EXERCISE DIRECTIONS: Lines from the one containing "the US Congress" to the end of the entries below must be reproduced exactly, with both end lines kept and no other line added.

PROVIDED RECORDS:
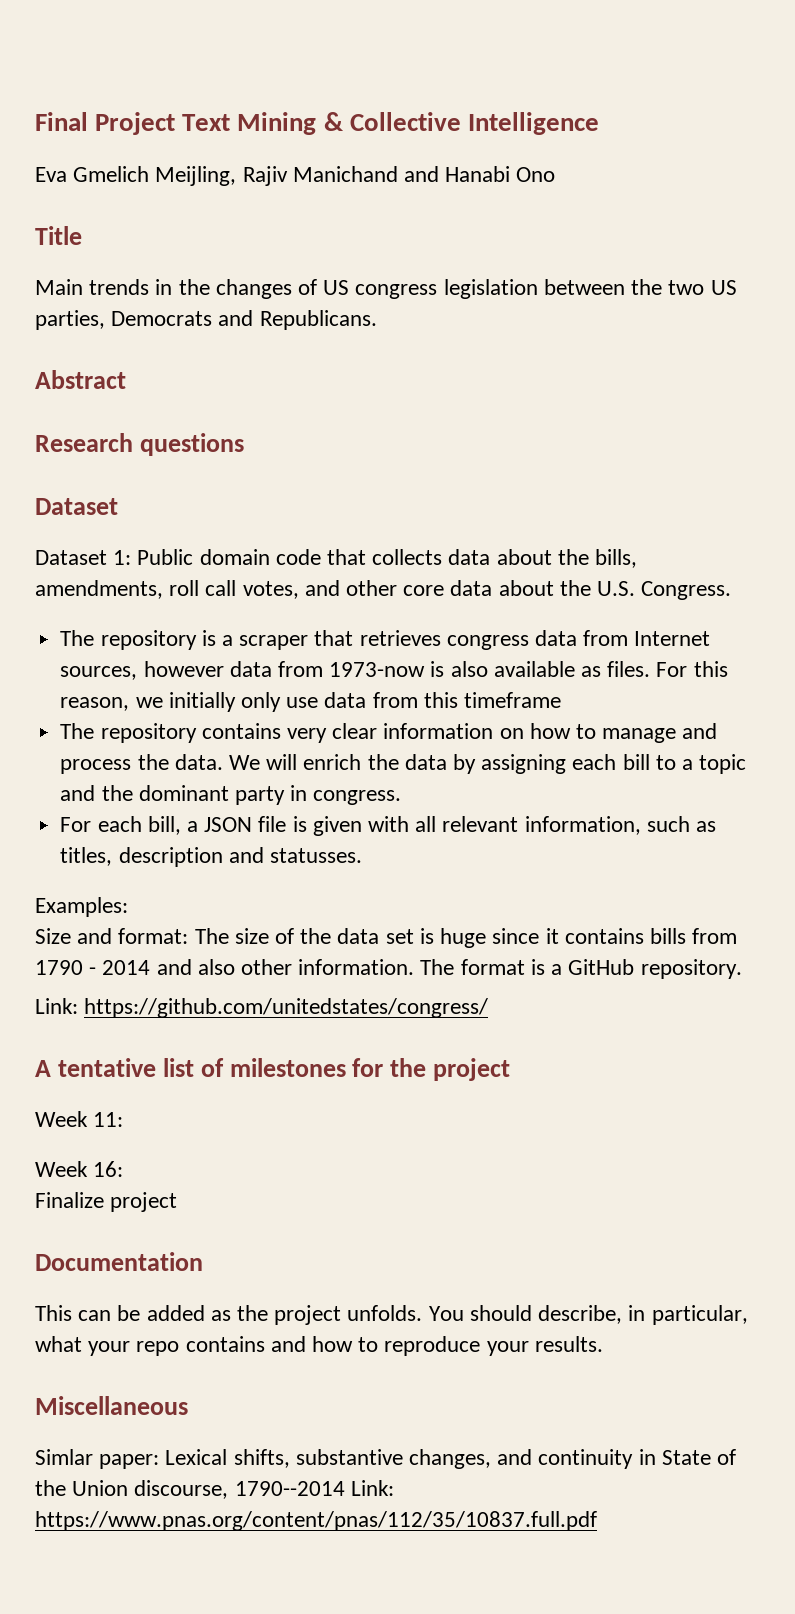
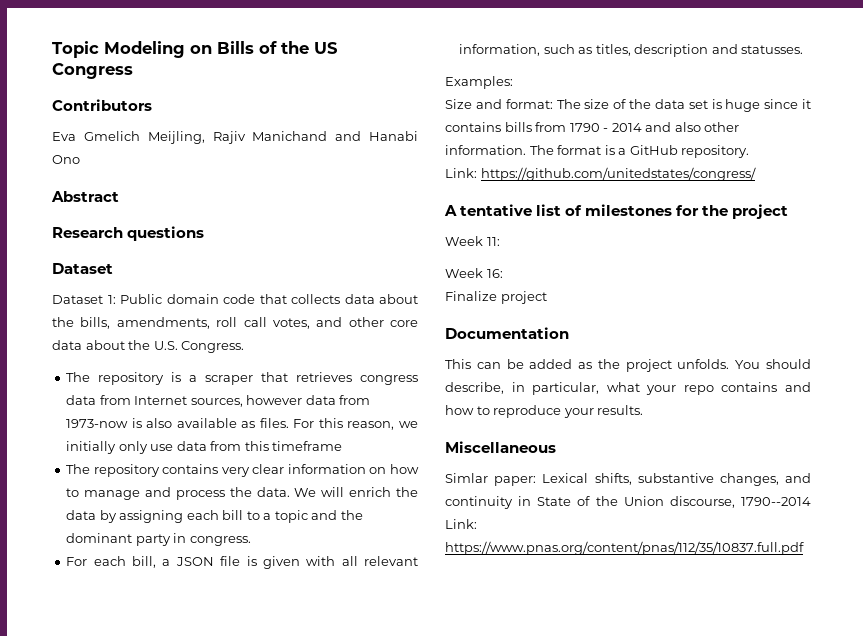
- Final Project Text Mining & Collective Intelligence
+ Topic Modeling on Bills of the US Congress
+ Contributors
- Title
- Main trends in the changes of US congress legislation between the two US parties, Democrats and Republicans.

EXERCISE ANSWER:
+ Topic Modeling on Bills of the US Congress
+ Contributors
- Title
- Main trends in the changes of US congress legislation between the two US parties, Democrats and Republicans.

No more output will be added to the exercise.